According to the OBR, who provide the government with public finance analysis, Brexit is costing the exchequer £32bn or £615m a week. This £32bn, caused by Brexit and Brexit alone, is the amount by which taxes will have to be higher or spending lower.

WINNING!!!!!. I think that we can safely ignore these estimates . The key issue facing most companies currently is inflation and countries across Europe face similar problems . The only difference which Brexit has made is that our trading terms are slightly different to those before .

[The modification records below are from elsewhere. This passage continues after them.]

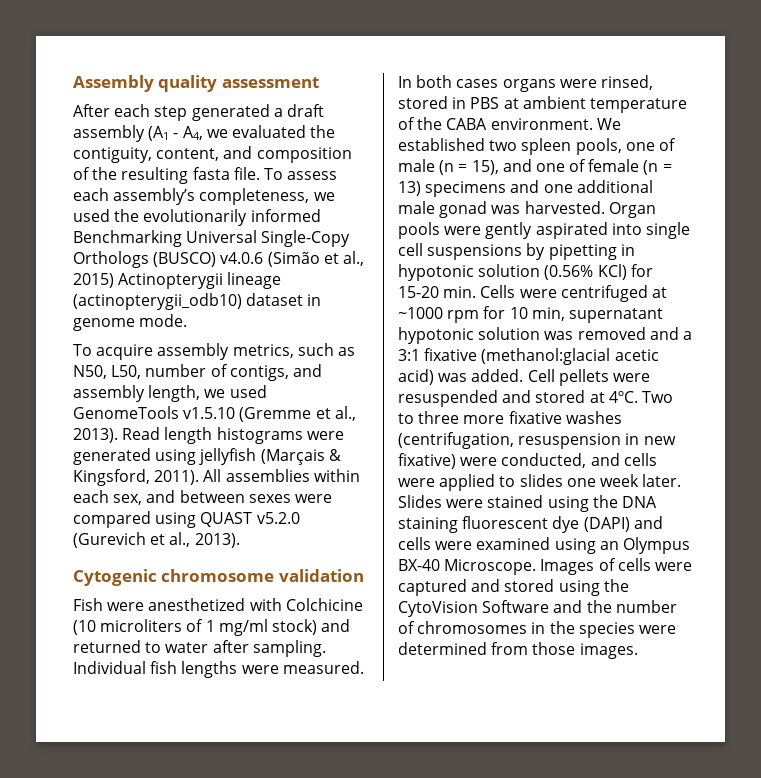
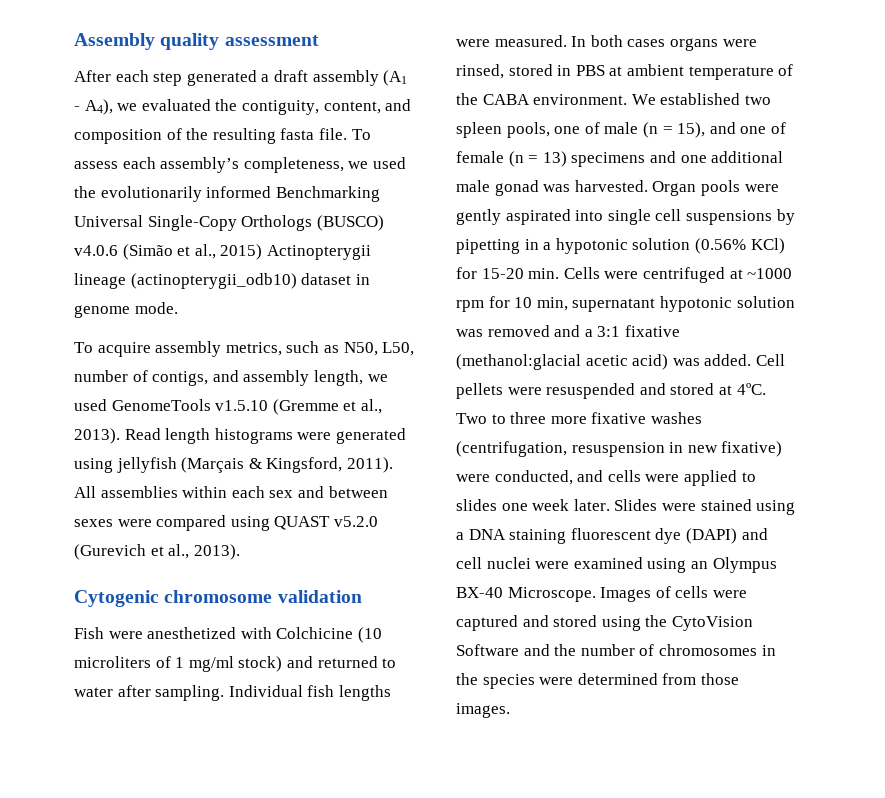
- After each step generated a draft assembly (A1 - A4, we evaluated the contiguity, content, and composition of the resulting fasta file.
+ After each step generated a draft assembly (A1 - A4), we evaluated the contiguity, content, and composition of the resulting fasta file.
- All assemblies within each sex, and between sexes were compared using QUAST v5.2.0 (Gurevich et al., 2013).
+ All assemblies within each sex and between sexes were compared using QUAST v5.2.0 (Gurevich et al., 2013).
- Organ pools were gently aspirated into single cell suspensions by pipetting in hypotonic solution (0.56% KCl) for 15-20 min. Cells were centrifuged at ~1000 rpm for 10 min, supernatant hypotonic solution was removed and a 3:1 fixative (methanol:glacial acetic acid) was added.
+ Organ pools were gently aspirated into single cell suspensions by pipetting in a hypotonic solution (0.56% KCl) for 15-20 min. Cells were centrifuged at ~1000 rpm for 10 min, supernatant hypotonic solution was removed and a 3:1 fixative (methanol:glacial acetic acid) was added.
- Slides were stained using the DNA staining fluorescent dye (DAPI) and cells were examined using an Olympus BX-40 Microscope.
+ Slides were stained using a DNA staining fluorescent dye (DAPI) and cell nuclei were examined using an Olympus BX-40 Microscope.

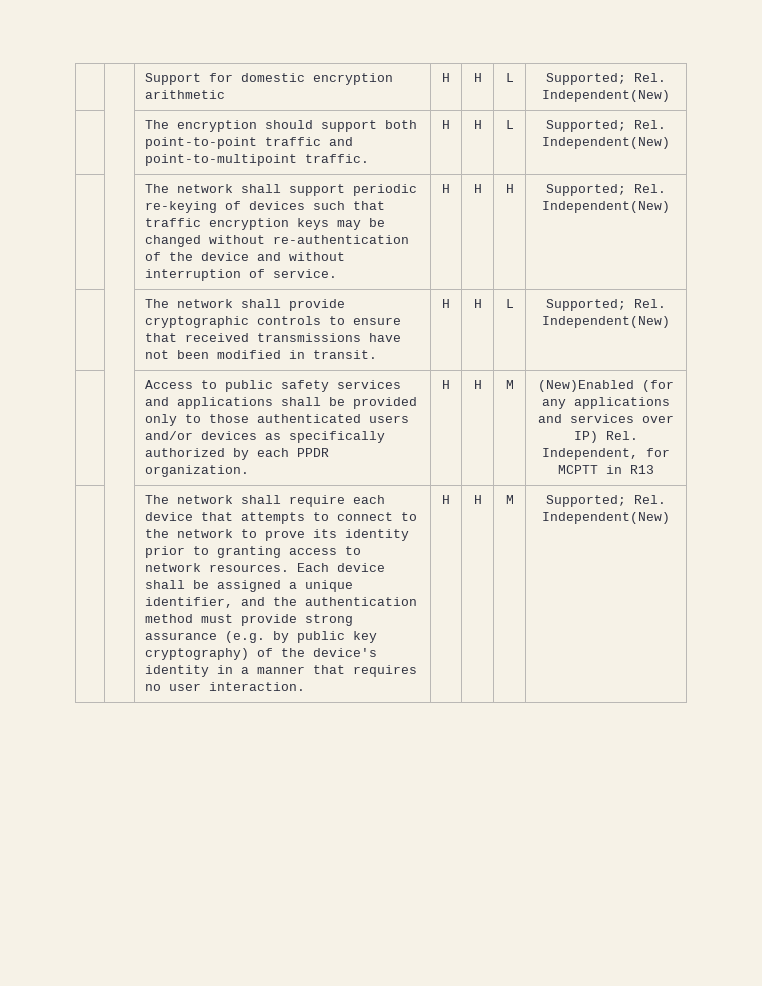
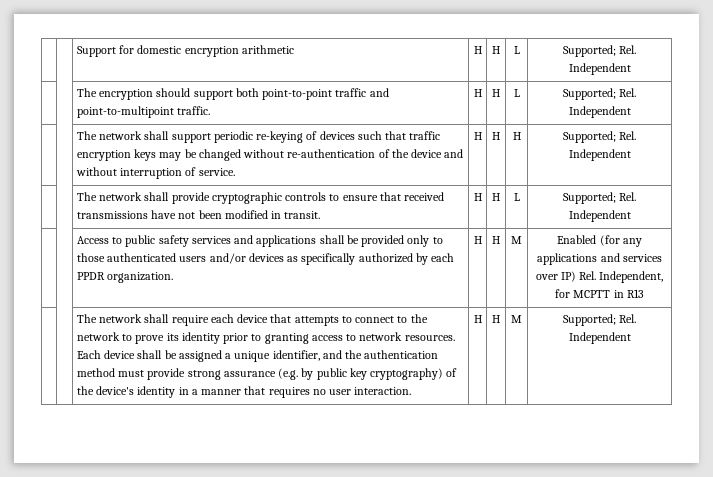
- | | Support for domestic encryption arithmetic | H | H | L | Supported; Rel. Independent(New)
+ | | Support for domestic encryption arithmetic | H | H | L | Supported; Rel. Independent
- | | The encryption should support both point-to-point traffic and point-to-multipoint traffic. | H | H | L | Supported; Rel. Independent(New)
+ | | The encryption should support both point-to-point traffic and point-to-multipoint traffic. | H | H | L | Supported; Rel. Independent
- | | The network shall support periodic re-keying of devices such that traffic encryption keys may be changed without re-authentication of the device and without interruption of service. | H | H | H | Supported; Rel. Independent(New)
+ | | The network shall support periodic re-keying of devices such that traffic encryption keys may be changed without re-authentication of the device and without interruption of service. | H | H | H | Supported; Rel. Independent
- | | The network shall provide cryptographic controls to ensure that received transmissions have not been modified in transit. | H | H | L | Supported; Rel. Independent(New)
+ | | The network shall provide cryptographic controls to ensure that received transmissions have not been modified in transit. | H | H | L | Supported; Rel. Independent
- (New)Enabled (for any applications and services over IP) Rel. Independent, for MCPTT in R13
+ Enabled (for any applications and services over IP) Rel. Independent, for MCPTT in R13
- M | Supported; Rel. Independent(New)
+ M | Supported; Rel. Independent

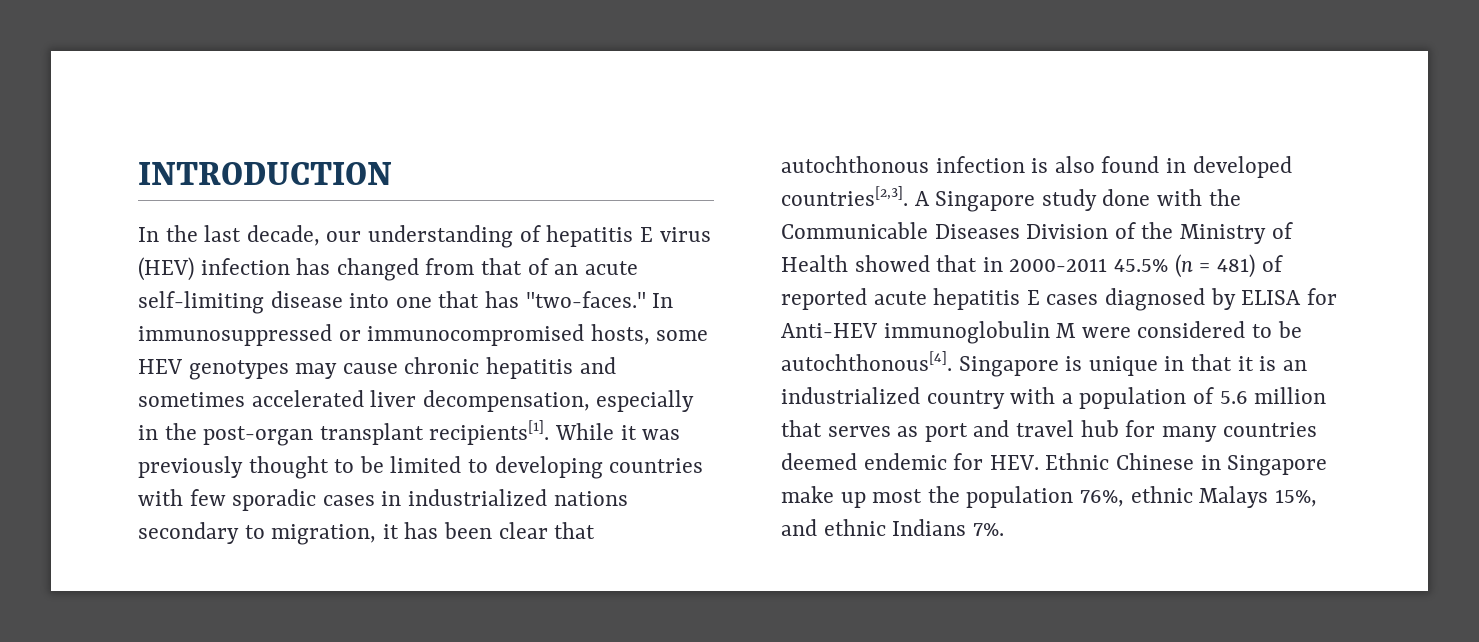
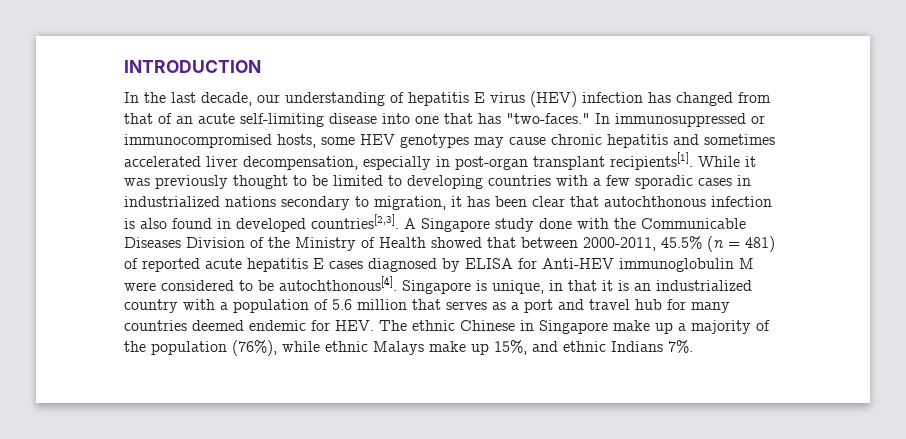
- In immunosuppressed or immunocompromised hosts, some HEV genotypes may cause chronic hepatitis and sometimes accelerated liver decompensation, especially in the post-organ transplant recipients[1].
+ In immunosuppressed or immunocompromised hosts, some HEV genotypes may cause chronic hepatitis and sometimes accelerated liver decompensation, especially in post-organ transplant recipients[1].
- While it was previously thought to be limited to developing countries with few sporadic cases in industrialized nations secondary to migration, it has been clear that autochthonous infection is also found in developed countries[2,3].
+ While it was previously thought to be limited to developing countries with a few sporadic cases in industrialized nations secondary to migration, it has been clear that autochthonous infection is also found in developed countries[2,3].
- A Singapore study done with the Communicable Diseases Division of the Ministry of Health showed that in 2000-2011 45.5% (n = 481) of reported acute hepatitis E cases diagnosed by ELISA for Anti-HEV immunoglobulin M were considered to be autochthonous[4].
+ A Singapore study done with the Communicable Diseases Division of the Ministry of Health showed that between 2000-2011, 45.5% (n = 481) of reported acute hepatitis E cases diagnosed by ELISA for Anti-HEV immunoglobulin M were considered to be autochthonous[4].
- Singapore is unique in that it is an industrialized country with a population of 5.6 million that serves as port and travel hub for many countries deemed endemic for HEV. Ethnic Chinese in Singapore make up most the population 76%, ethnic Malays 15%, and ethnic Indians 7%.
+ Singapore is unique, in that it is an industrialized country with a population of 5.6 million that serves as a port and travel hub for many countries deemed endemic for HEV. The ethnic Chinese in Singapore make up a majority of the population (76%), while ethnic Malays make up 15%, and ethnic Indians 7%.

A new study of the Treasury’s modelling of Brexit outcomes is extremely critical of the HMT approach, citing deficiencies in methodology, unrealistic assumptions, and misrepresentations of the facts. Strikingly, the new paper’s re-estimates of Brexit effects suggest EU membership may have had no significant impact either on UK trade or FDI into the UK. This study supports the conclusions of research by other economists who have been similarly critical of the modelling of Brexit – by the Treasury and other organisations – but the new article’s criticisms could have gone further still

"

So the HMT’s wrong modelling is the reason why trucks are stuck in kent for 1-4 days?? Whilst not an economist, or working in logistics, I’d argue that’s lorry having to double its journey time due to paperwork does sound like the inefficiency and problems that everyone was previously warning about.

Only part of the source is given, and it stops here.